CHMP Approves Lecanemab for Early Alzheimer's Disease Use
Eisai Europe and Biogen received encouraging feedback for monoclonal antibody therapy for early Alzheimer's disease in adults
The Committee for Medicinal Products for Human Use (CHMP) at the European Medicines Agency (EMA) has given a positive opinion to Eisai Europe and Biogen regarding the use of the amyloid-beta (Ab) monoclonal antibody (mAb) lecanemab. This treatment is intended for adult patients who have a clinical diagnosis of mild cognitive impairment and mild dementia caused by Alzheimer’s disease (early AD). Eisai announced CHMP’s decision, which was mainly based on data from a global Phase III clinical trial, in a press release on November 15, 2024.
Patients in the European Union (EU), who will be eligible for treatment once the European Commission has made its final decision on the treatment, would be those who are apolipoprotein E ε4 (ApoE ε4) non-carriers or heterozygotes with confirmed amyloid pathology. ApoE is a protein that is involved in the metabolism of fats in humans and has been identified as the strongest genetic risk factor for sporadic AD and an important biomarker to determine disease susceptibility.
“The positive CHMP opinion moves us closer to providing a potential treatment option that addresses an underlying cause of AD to eligible patients in the EU for the first time,” stated Gary Hendler, regional chairman and CEO, Eisai EMEA, senior vice-president and global corporate officer, Eisai Co. Ltd, Tokyo, in the press release. “AD is a progressive neurodegenerative disease that poses significant challenges to human health and wider society—the loss of someone’s memory and independence can have a significant impact on not only those living with the disease, but also their family and friends. Eisai is committed to making a meaningful difference to all those affected by AD, and we are pleased that our ongoing work with the CHMP is helping to make this available to eligible patients in the EU.”

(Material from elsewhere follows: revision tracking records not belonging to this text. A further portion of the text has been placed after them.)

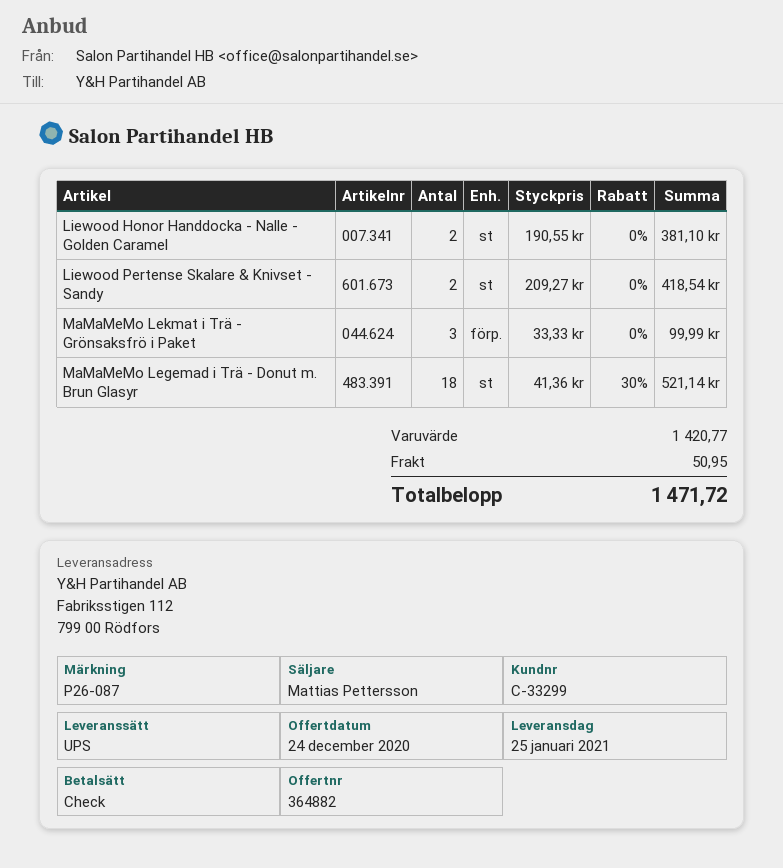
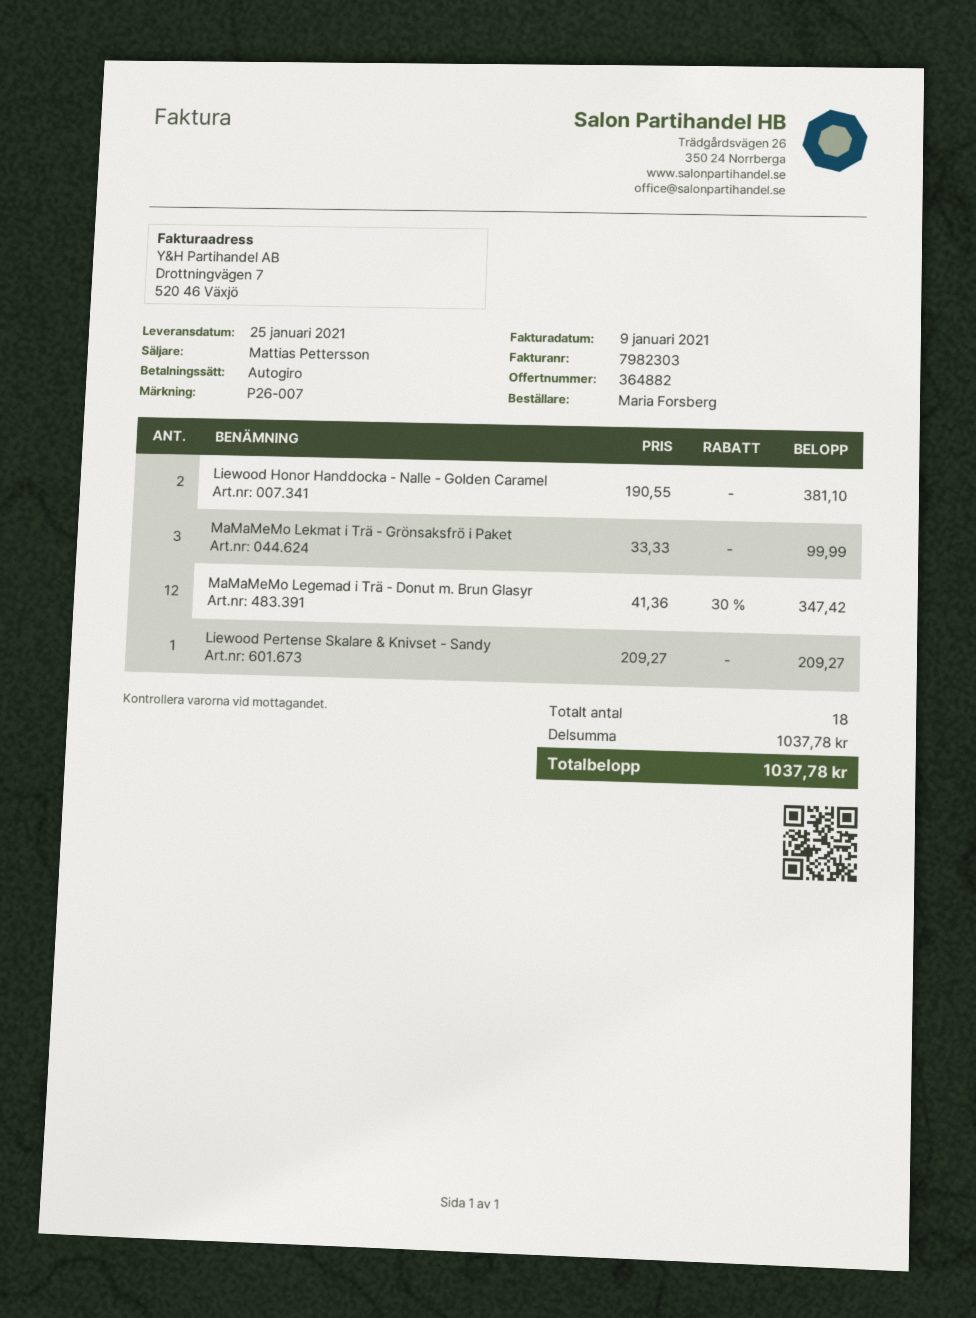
reference: P26-087 -> P26-007
payment method: cheque -> direct debit
Liewood Pertense Skalare & Knivset - Sandy: 2 x 209.27 = 418.54 -> 1 x 209.27 = 209.27
MaMaMeMo Legemad i Trä - Donut m. Brun Glasyr: 18 x 41.36 - 30% = 521.14 -> 12 x 41.36 - 30% = 347.42
subtotal: 1420.77 -> 1037.78
shipping: 50.95 -> none
total: 1471.72 -> 1037.78

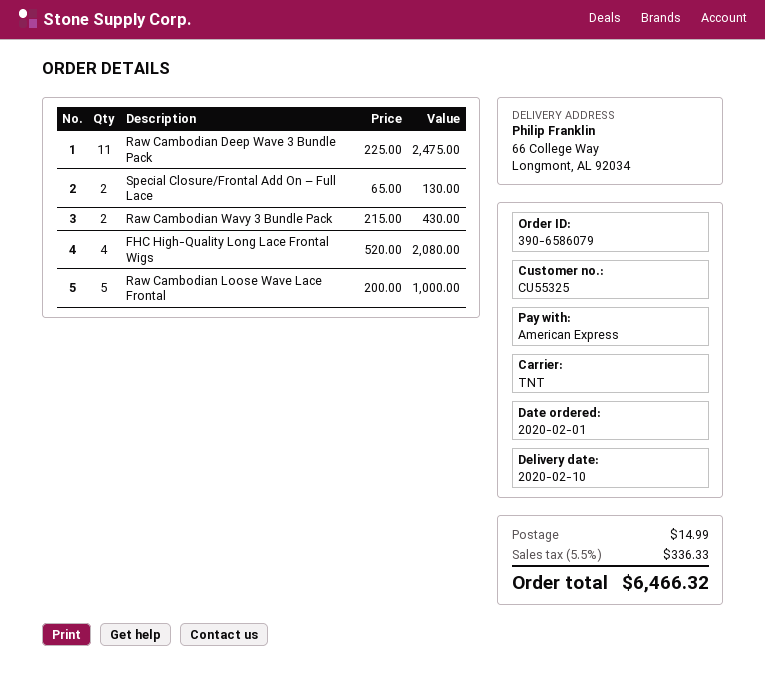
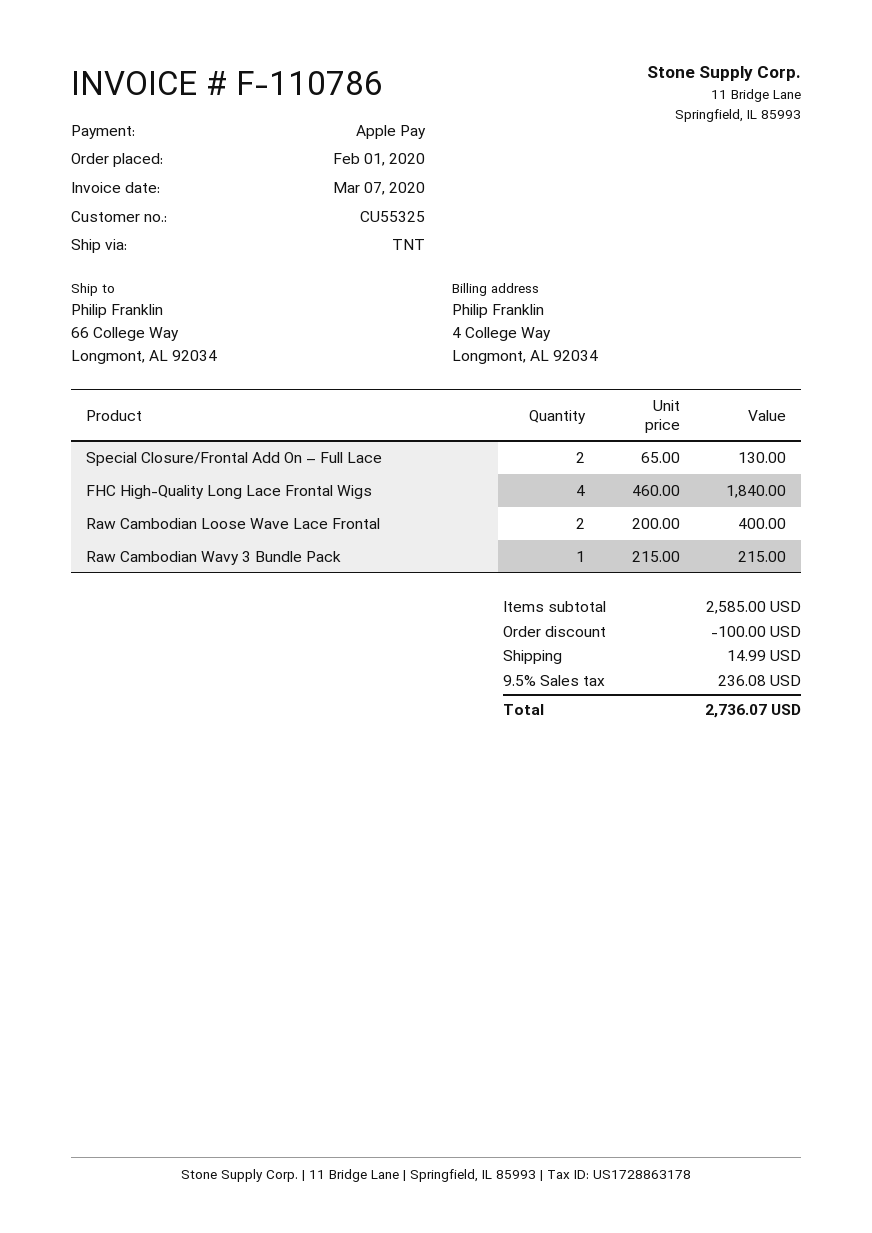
payment method: American Express -> Apple Pay
Raw Cambodian Deep Wave 3 Bundle Pack: 11 x 225.00 = 2475.00 -> none
Raw Cambodian Wavy 3 Bundle Pack: 2 x 215.00 = 430.00 -> 1 x 215.00 = 215.00
FHC High-Quality Long Lace Frontal Wigs: 4 x 520.00 = 2080.00 -> 4 x 460.00 = 1840.00
Raw Cambodian Loose Wave Lace Frontal: 5 x 200.00 = 1000.00 -> 2 x 200.00 = 400.00
discount: none -> 100.00
tax: 5.5% = 336.33 -> 9.5% = 236.08
total: 6466.32 -> 2736.07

The opinion from CHMP has been forwarded to the European Commission for a final review. A decision regarding the marketing authorization application is anticipated within 67 days of receiving the opinion. Lecanemab has received approval in the United States, China, Japan, South Korea, Hong Kong, Israel, the United Arab Emirates, and Great Britain, and is currently being reviewed in 17 other countries.
“The positive CHMP opinion is an important milestone and acknowledges the potential of this medicine to benefit eligible individuals and their families affected by this disease.” Wolfram Schmidt, president and head of Europe at Biogen, expressed enthusiasm in the press release, stating, “We look forward to the EC’s decision and are pleased to be one step closer to offering this medicine in the EU.” “Our company is committed to advancing research and treatment for Alzheimer’s disease, focusing on meeting the essential needs in this challenging condition.”
Lecanemab, also known as Leqembi, is a type of humanized antibody that specifically attaches to certain forms of amyloid beta aggregates, including both soluble protofibrils and insoluble fibril aggregates. Research shows that lowering Ab protofibrils might help slow down the progression of AD.